Content starts

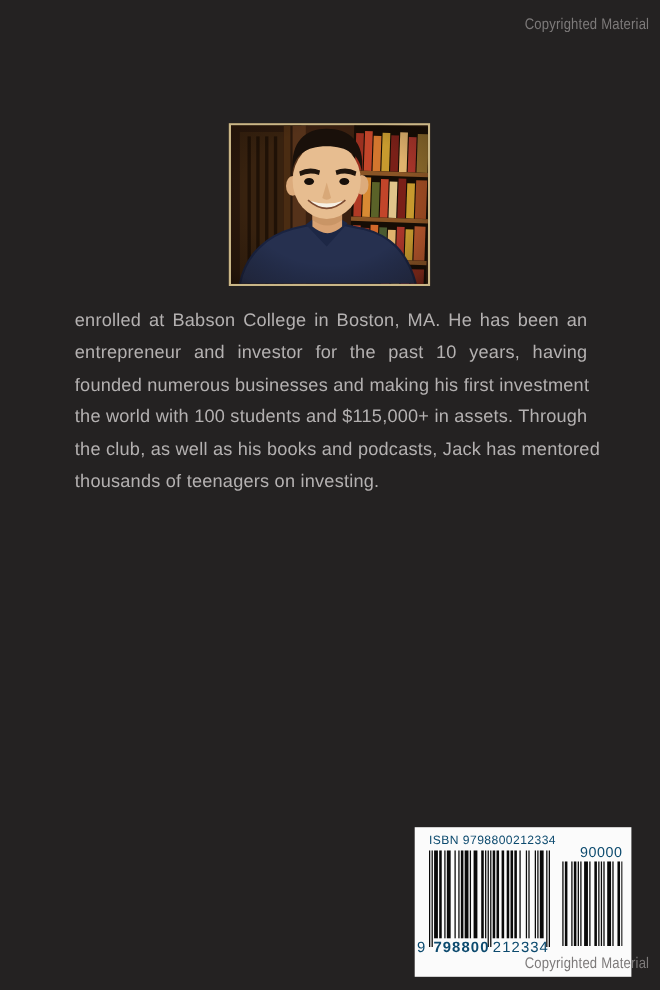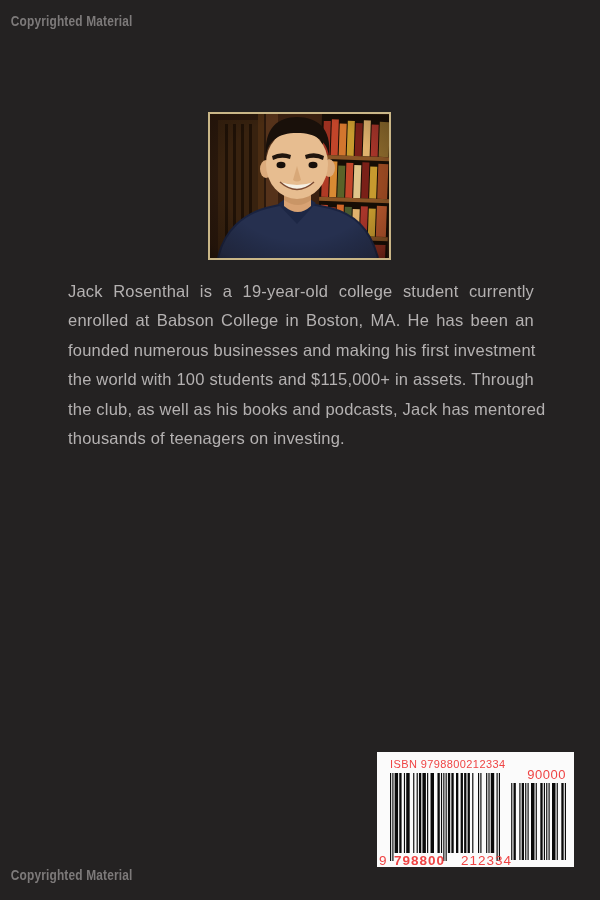--- a/index.html
+++ b/index.html
@@ -15,8 +15,8 @@
     overflow:hidden;font-family:"Liberation Sans",sans-serif;
   }
   .notice{
-    position:absolute;left:0;width:600px;text-align:left;
-    color:var(--notice);font-size:14px;font-weight:bold;letter-spacing:.2px;
+    position:absolute;left:0;width:600px;text-align:right;
+    color:var(--notice);font-size:14px;font-weight:normal;letter-spacing:.2px;
   }
   .notice span{display:inline-block;transform:scaleX(.85);transform-origin:center;}
   .notice-top{top:13px;}

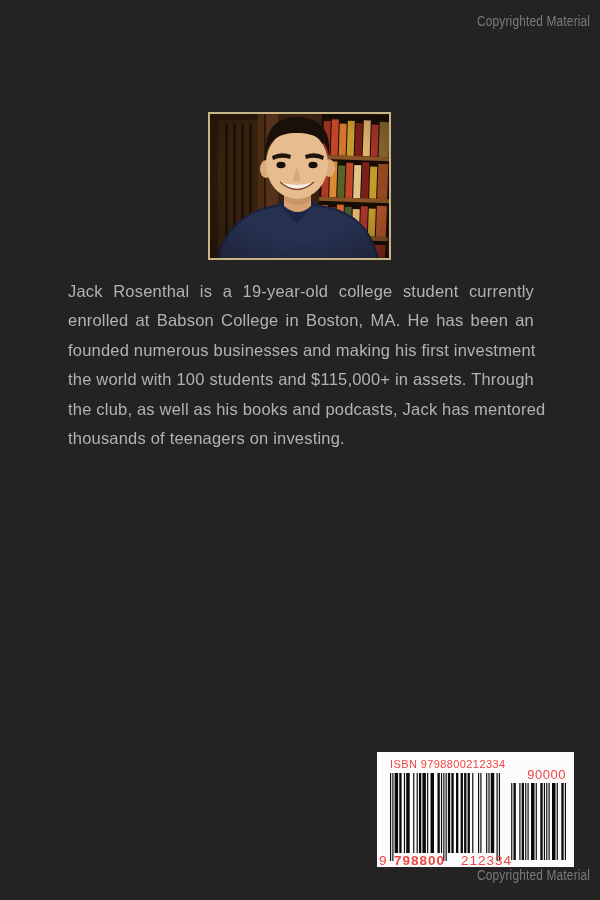--- a/index.html
+++ b/index.html
@@ -154,7 +154,6 @@
   </div>
 
   <div class="bio">
-      <div class="bio-line">Jack Rosenthal is a 19-year-old college student currently</div>
       <div class="bio-line">enrolled at Babson College in Boston, MA. He has been an</div>
       <div class="bio-line">founded numerous businesses and making his first investment</div>
       <div class="bio-line">the world with 100 students and $115,000+ in assets. Through</div>

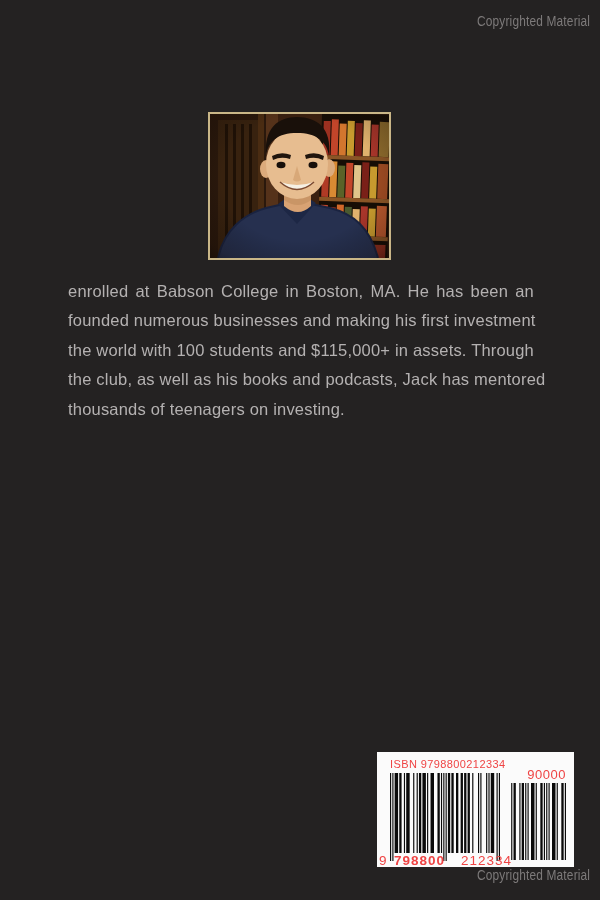--- a/index.html
+++ b/index.html
@@ -155,6 +155,7 @@
 
   <div class="bio">
       <div class="bio-line">enrolled at Babson College in Boston, MA. He has been an</div>
+      <div class="bio-line">entrepreneur and investor for the past 10 years, having</div>
       <div class="bio-line">founded numerous businesses and making his first investment</div>
       <div class="bio-line">the world with 100 students and $115,000+ in assets. Through</div>
       <div class="bio-line">the club, as well as his books and podcasts, Jack has mentored</div>

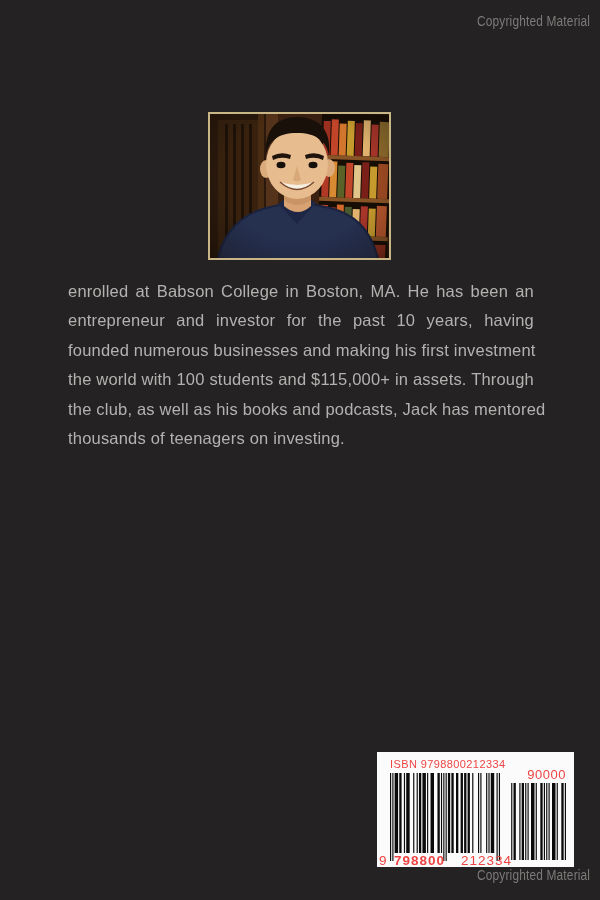--- a/index.html
+++ b/index.html
@@ -39,8 +39,8 @@
   .bio-line.last{text-align:center;text-align-last:left;}
 
   .barcode-box{
-    position:absolute;left:377px;top:752px;width:197px;height:115px;
-    background:var(--bc-bg);color:#ef4444;
+    position:absolute;left:377px;top:752px;width:197px;height:136px;
+    background:var(--bc-bg);color:#0c4a6e;
   }
   .isbn-label{
     position:absolute;left:13px;top:6px;font-size:11px;letter-spacing:.4px;

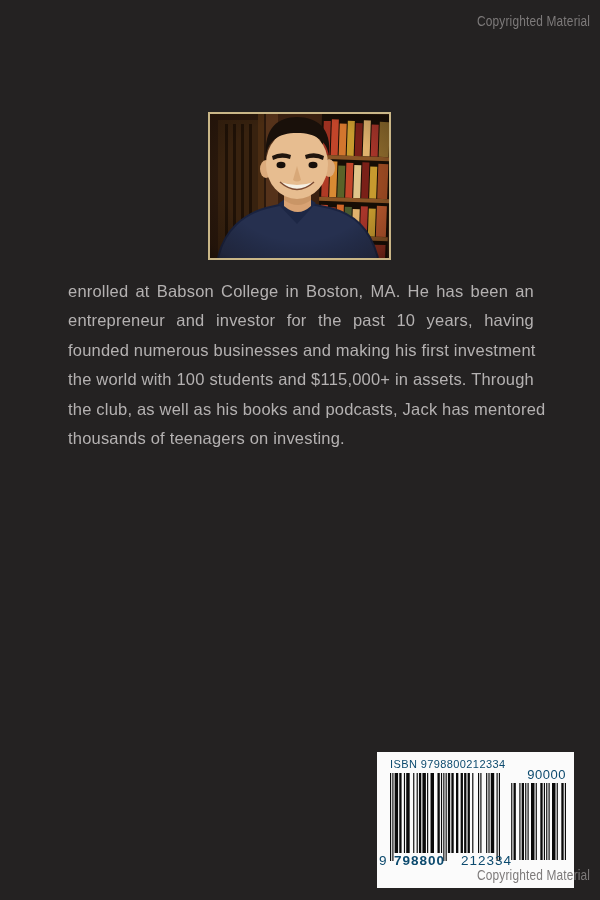--- a/index.html
+++ b/index.html
@@ -55,7 +55,7 @@
   .bc-digit{position:absolute;top:101px;font-size:13.5px;}
   .d-left{left:2px;}
   .d-g1{left:17px;width:48px;letter-spacing:1px;font-weight:bold;}
-  .d-g2{left:71px;width:48px;text-align:left;letter-spacing:1px;margin-left:13px;}
+  .d-g2{left:71px;width:48px;text-align:left;letter-spacing:1px;}
 </style>
 </head>
 <body>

Content ends

▶ [Action item]
Print all entries exactly, without images.

▶ [Solution for this task]
--- a/index.html
+++ b/index.html
@@ -15,8 +15,8 @@
     overflow:hidden;font-family:"Liberation Sans",sans-serif;
   }
   .notice{
-    position:absolute;left:0;width:600px;text-align:left;
-    color:var(--notice);font-size:14px;font-weight:bold;letter-spacing:.2px;
+    position:absolute;left:0;width:600px;text-align:right;
+    color:var(--notice);font-size:14px;font-weight:normal;letter-spacing:.2px;
   }
   .notice span{display:inline-block;transform:scaleX(.85);transform-origin:center;}
   .notice-top{top:13px;}

--- a/index.html
+++ b/index.html
@@ -154,7 +154,6 @@
   </div>
 
   <div class="bio">
-      <div class="bio-line">Jack Rosenthal is a 19-year-old college student currently</div>
       <div class="bio-line">enrolled at Babson College in Boston, MA. He has been an</div>
       <div class="bio-line">founded numerous businesses and making his first investment</div>
       <div class="bio-line">the world with 100 students and $115,000+ in assets. Through</div>

--- a/index.html
+++ b/index.html
@@ -155,6 +155,7 @@
 
   <div class="bio">
       <div class="bio-line">enrolled at Babson College in Boston, MA. He has been an</div>
+      <div class="bio-line">entrepreneur and investor for the past 10 years, having</div>
       <div class="bio-line">founded numerous businesses and making his first investment</div>
       <div class="bio-line">the world with 100 students and $115,000+ in assets. Through</div>
       <div class="bio-line">the club, as well as his books and podcasts, Jack has mentored</div>

--- a/index.html
+++ b/index.html
@@ -39,8 +39,8 @@
   .bio-line.last{text-align:center;text-align-last:left;}
 
   .barcode-box{
-    position:absolute;left:377px;top:752px;width:197px;height:115px;
-    background:var(--bc-bg);color:#ef4444;
+    position:absolute;left:377px;top:752px;width:197px;height:136px;
+    background:var(--bc-bg);color:#0c4a6e;
   }
   .isbn-label{
     position:absolute;left:13px;top:6px;font-size:11px;letter-spacing:.4px;

--- a/index.html
+++ b/index.html
@@ -55,7 +55,7 @@
   .bc-digit{position:absolute;top:101px;font-size:13.5px;}
   .d-left{left:2px;}
   .d-g1{left:17px;width:48px;letter-spacing:1px;font-weight:bold;}
-  .d-g2{left:71px;width:48px;text-align:left;letter-spacing:1px;margin-left:13px;}
+  .d-g2{left:71px;width:48px;text-align:left;letter-spacing:1px;}
 </style>
 </head>
 <body>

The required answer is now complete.